If Ethereum reaches $1K again, it would be.  What are the chances of that happening?  ...probably very low.


----------



## silentbogo (Jan 2, 2019)

Sasqui said:


> If Ethereum reaches $1K again, it would be. What are the chances of that happening? ...probably very low.


I hodl my hopes high )))
Personally I don't mine and never mined. It's just when mining is popular - I get lots of stuff to fix in my workshop. Consequential income


----------



## phill (Jan 2, 2019)

Hellfire said:


> Cheers buddy, think I'll leave the mining and maybe do some crunching with it  I have the two servers I'll use for crunching too but going to leave them in my test rack at work in my office for the free power.
> 
> Re solar, I know it's up/down for generation and there is no guarantee, the best you can go by is PVGIS of course.



Crunching will soon rip through the power as well, it's kind of amazing to see how far some days you produce next to nothing and others you produce more than enough to in theory power two of your houses together lol  I'll try and grab you a screen shot of the lows and the highs of solar production..  See how you feel about it   I've a similar array at home, 3.6Kw in panels, but it'll produce nearly 4Kw at a peak.  Something to do with the PV rating down in the south, as it's about 10% more than in the Midlands I was told, then in Scotland it's less there..  

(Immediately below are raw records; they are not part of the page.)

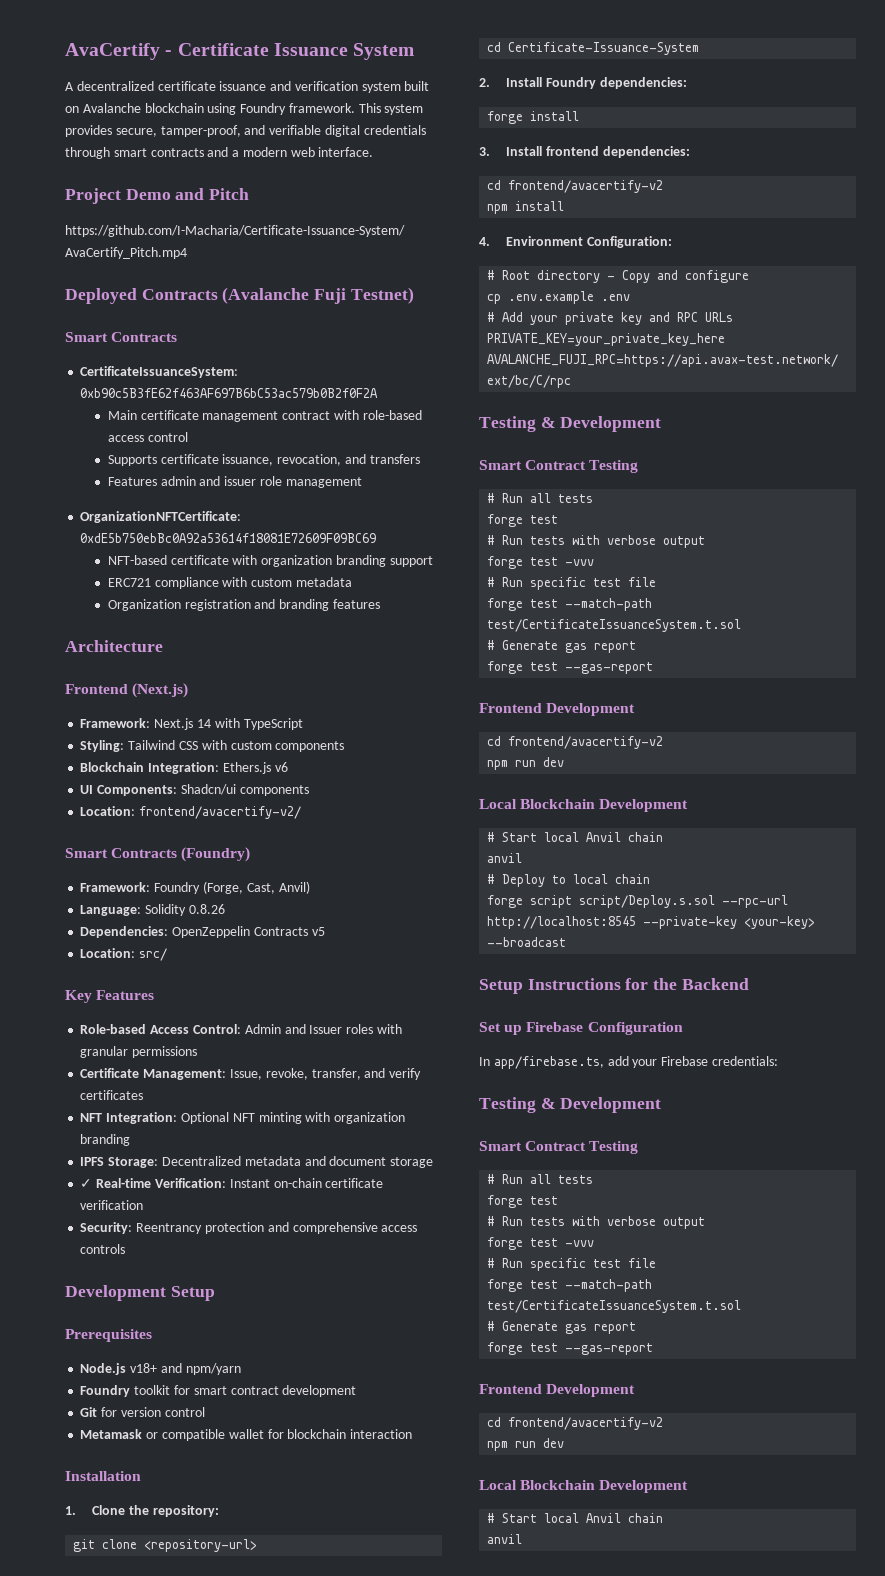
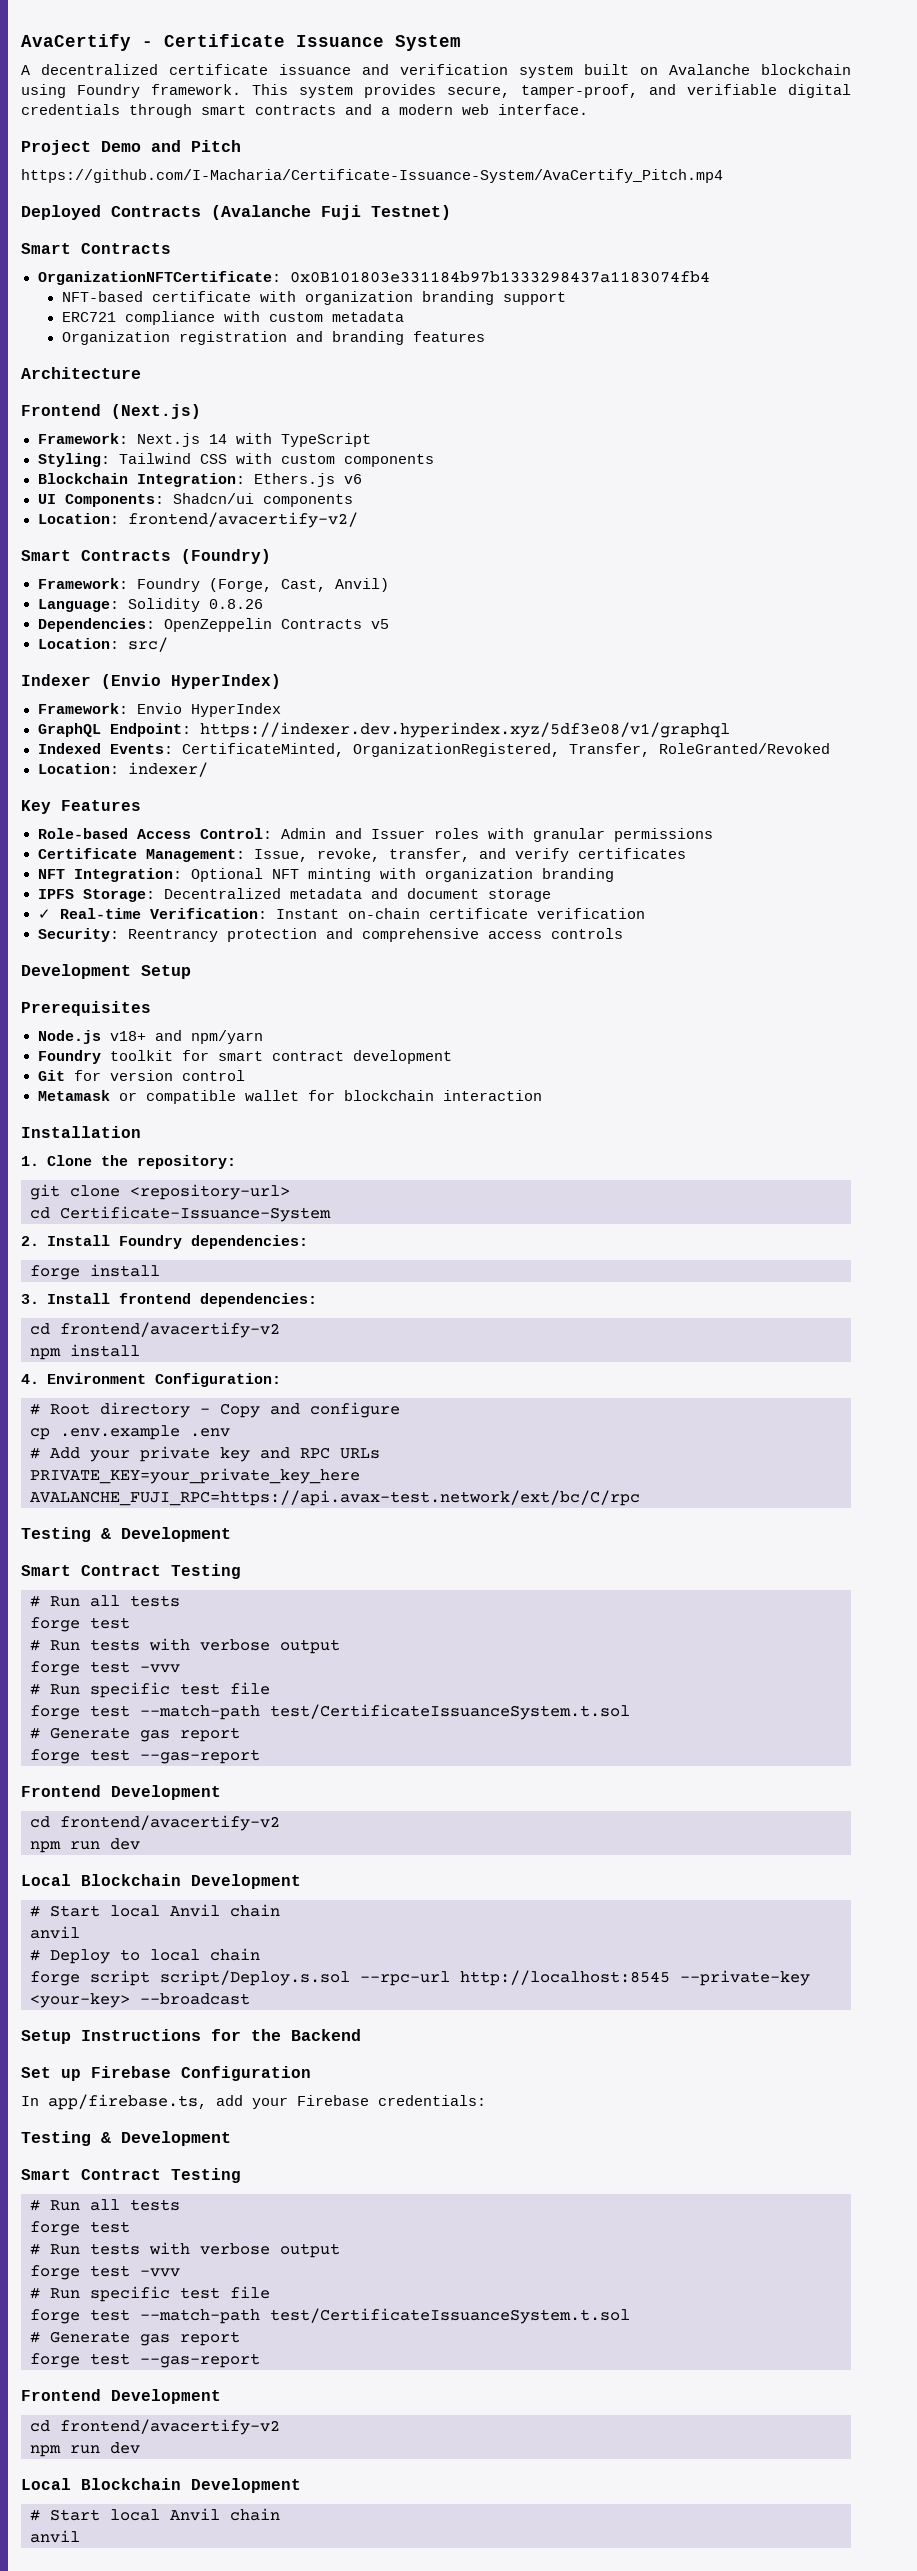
- CertificateIssuanceSystem: 0xb90c5B3fE62f463AF697B6bC53ac579b0B2f0F2A
- Main certificate management contract with role-based access control
- Supports certificate issuance, revocation, and transfers
- Features admin and issuer role management
- OrganizationNFTCertificate: 0xdE5b750ebBc0A92a53614f18081E72609F09BC69
+ OrganizationNFTCertificate: 0x0B101803e331184b97b1333298437a1183074fb4
+ Indexer (Envio HyperIndex)
+ Framework: Envio HyperIndex
+ GraphQL Endpoint: https://indexer.dev.hyperindex.xyz/5df3e08/v1/graphql
+ Indexed Events: CertificateMinted, OrganizationRegistered, Transfer, RoleGranted/Revoked
+ Location: indexer/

Having the bigger array will help or benefit in the winter months as it'll produce a little more but when it's not producing much more than 100w at anyone time, it's a bit of a waste..  Get a little sun on it and I've found with just having the basics on (fridges, freezers, NAS, printer etc) I need to produce about 200w about an hour to have free for just the standard stuff you have on, let alone the big PC that requires 1000w to run with the 4 GPUs and maxed out CPU plus all the speakers and monitors to go with it  

Free power at work is a bonus   I have my work laptop running WCG all the time so it's a little something to help..  Sad it's only using about 45w max, but it's 45w an hour, 24 hours a day etc etc   The servers I've got at home have no issues at all draining 300w under load crunching and that's with two L5640's, low powered CPUs lol  Must be those damn delta fans that help take all the power lol


----------



## Sasqui (Jan 2, 2019)

silentbogo said:


> I hodl my hopes high )))
> Personally I don't mine and never mined. It's just when mining is popular - I get lots of stuff to fix in my workshop. Consequential income



So much collateral business from that boom, right? It certainly also wouldn't hurt the bottom line for PC component makers either...  AMD, NVidia, Mircron, Intel, etc etc etc!


----------



## Hellfire (Jan 2, 2019)

phill said:


> ..... (lots of stuff)



Cheers, sounds good. I'm down south too (Essex) so not south south but still south.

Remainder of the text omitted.